Kto najlepiej podoła kontroli siłowni? – to pytanie, zresztą nie nowe, zdaje się odżywać teraz jako temat w zbliżających się wyborach.

Spór o zamykanie elektrowni atomowych

Transport pod nadzorem prętów paliwowych z odłączonej od sieci siłowni Gueterzug mit dem Rheinsberg w Brandemburgii
Transport pod nadzorem prętów paliwowych z odłączonej od sieci siłowni w BrandenburgiiZdjęcie: AP

Żadna z partii politycznych w Niemczech nie jest za budową nowych elektrowni atomowych, niektóre z nich postulują jedynie, żeby zrewidować plany ich zamykania. To też będzie prawdopodobnie drugą, sporną kwestią w kampanii wyborczej we wrześniowych wyborach do Bundestagu.

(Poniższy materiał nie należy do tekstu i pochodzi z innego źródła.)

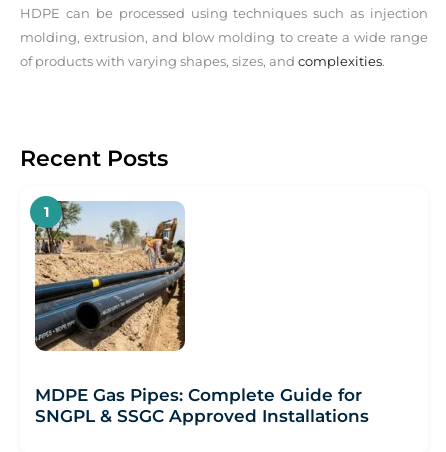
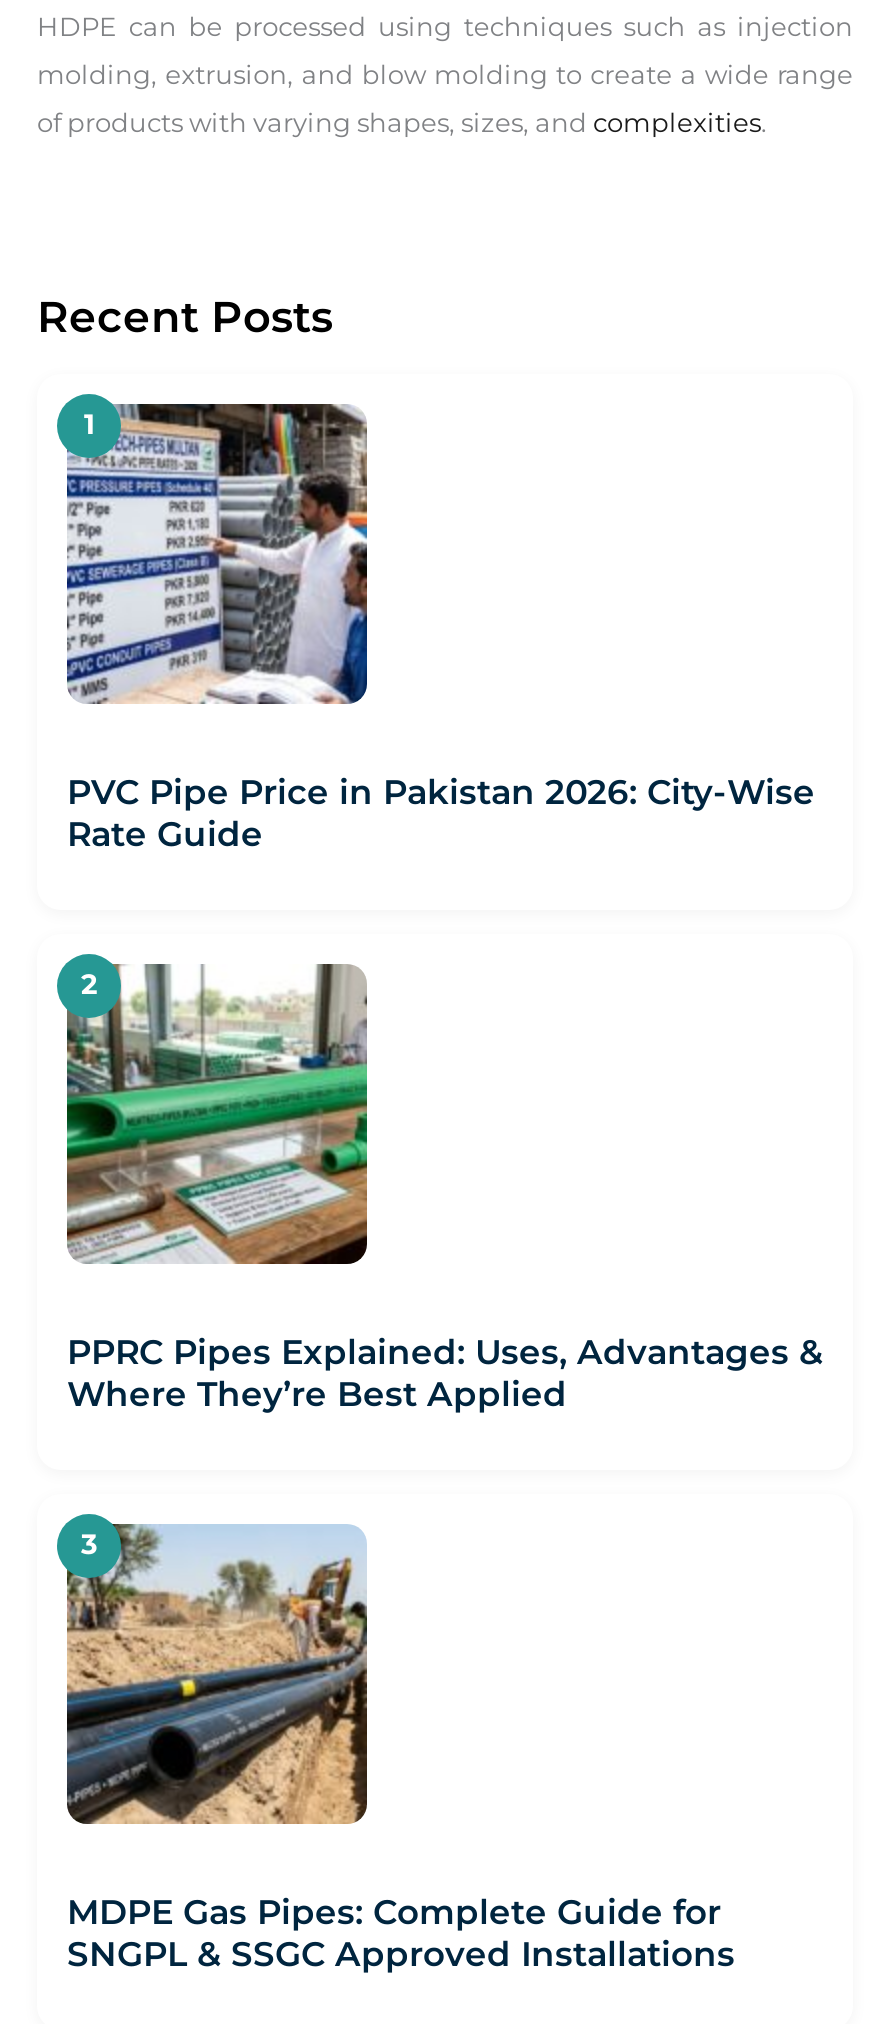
none -> [55,952,823,1413] [image] | PPRC Pipes Explained: Uses, Advantages & | Where They’re Best Applied
none -> [65,402,815,853] [image] | PVC Pipe Price in Pakistan 2026: City-Wise | Rate Guide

CDU i CSU domagają się przedłużenia okresu pracy najbezpieczniejszych reaktorów do czasu, kiedy będą dostępne dostateczne dostawy prądu ze źródeł odnawialnych. Liberałowie (FDP) akceptują energię jądrową jako rozwiązanie przejściowe. Socjaldemokraci (SPD) natomiast nie akceptują żadnej alternatywy do ustaleń koalicyjnych. Nie zgadzają się na przedłużenie pracy elektrowni atomowych w Niemczech i chcą, żeby je odłączyć od sieci w 2021 roku. Życzeniem socjaldemokratów jest, aby od 2050 roku prąd pochodził ze źródeł odnawialnych. Zieloni (Grüne) chcą przyśpieszenia tego procesu o 10 lat i postulują szybsze wyłączanie elektrowni atomowych. Boris Palmer z Partii Zielonych skwitował ostatnio rozważania o przedłużeniu pracy elektrowni atomowych argumentem, że produkowany przez nie prąd zaspokaja jedynie trzy procent światowych potrzeb.

Niemiecka lewica (Die Linke) jest pod tym względem najbardziej radykalna i domaga się natychmiastowego wyłączenia wszystkich reaktorów i inwestycji w odnawialne źródła energii.

Według danych z lipca 2008 roku Niemcy zajmują czwarte miejsce pod względem ilości elektrowni atomowych w świecie po Francji (77), Ukrainie (48), Szwajcarii (40) i Japonii (28).